## Directions for this task
Look through the listing below and report the lines that have the word "button" in them.

(Beginning of Recorded data)

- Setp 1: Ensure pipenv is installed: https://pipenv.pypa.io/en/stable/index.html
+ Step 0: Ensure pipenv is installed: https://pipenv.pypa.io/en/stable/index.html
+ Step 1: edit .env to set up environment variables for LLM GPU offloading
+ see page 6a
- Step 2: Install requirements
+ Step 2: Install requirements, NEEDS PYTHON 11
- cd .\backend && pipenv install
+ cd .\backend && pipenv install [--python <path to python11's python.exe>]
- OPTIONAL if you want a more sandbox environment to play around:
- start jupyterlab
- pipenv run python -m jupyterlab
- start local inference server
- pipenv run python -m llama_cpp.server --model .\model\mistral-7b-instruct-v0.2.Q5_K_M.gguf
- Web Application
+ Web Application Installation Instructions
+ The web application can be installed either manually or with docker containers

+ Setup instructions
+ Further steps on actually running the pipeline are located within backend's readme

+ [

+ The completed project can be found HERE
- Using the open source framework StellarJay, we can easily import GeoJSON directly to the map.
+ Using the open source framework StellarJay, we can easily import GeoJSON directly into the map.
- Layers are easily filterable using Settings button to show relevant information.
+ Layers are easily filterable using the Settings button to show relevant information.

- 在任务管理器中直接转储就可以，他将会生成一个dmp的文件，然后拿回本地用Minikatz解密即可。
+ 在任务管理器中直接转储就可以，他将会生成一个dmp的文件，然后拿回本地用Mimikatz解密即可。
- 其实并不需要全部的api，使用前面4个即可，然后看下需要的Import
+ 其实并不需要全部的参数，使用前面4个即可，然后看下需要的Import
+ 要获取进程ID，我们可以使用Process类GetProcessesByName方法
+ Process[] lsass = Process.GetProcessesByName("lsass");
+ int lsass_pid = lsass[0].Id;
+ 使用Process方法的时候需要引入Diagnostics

(End of Recorded data)

## Exercise solution
- Layers are easily filterable using Settings button to show relevant information.
+ Layers are easily filterable using the Settings button to show relevant information.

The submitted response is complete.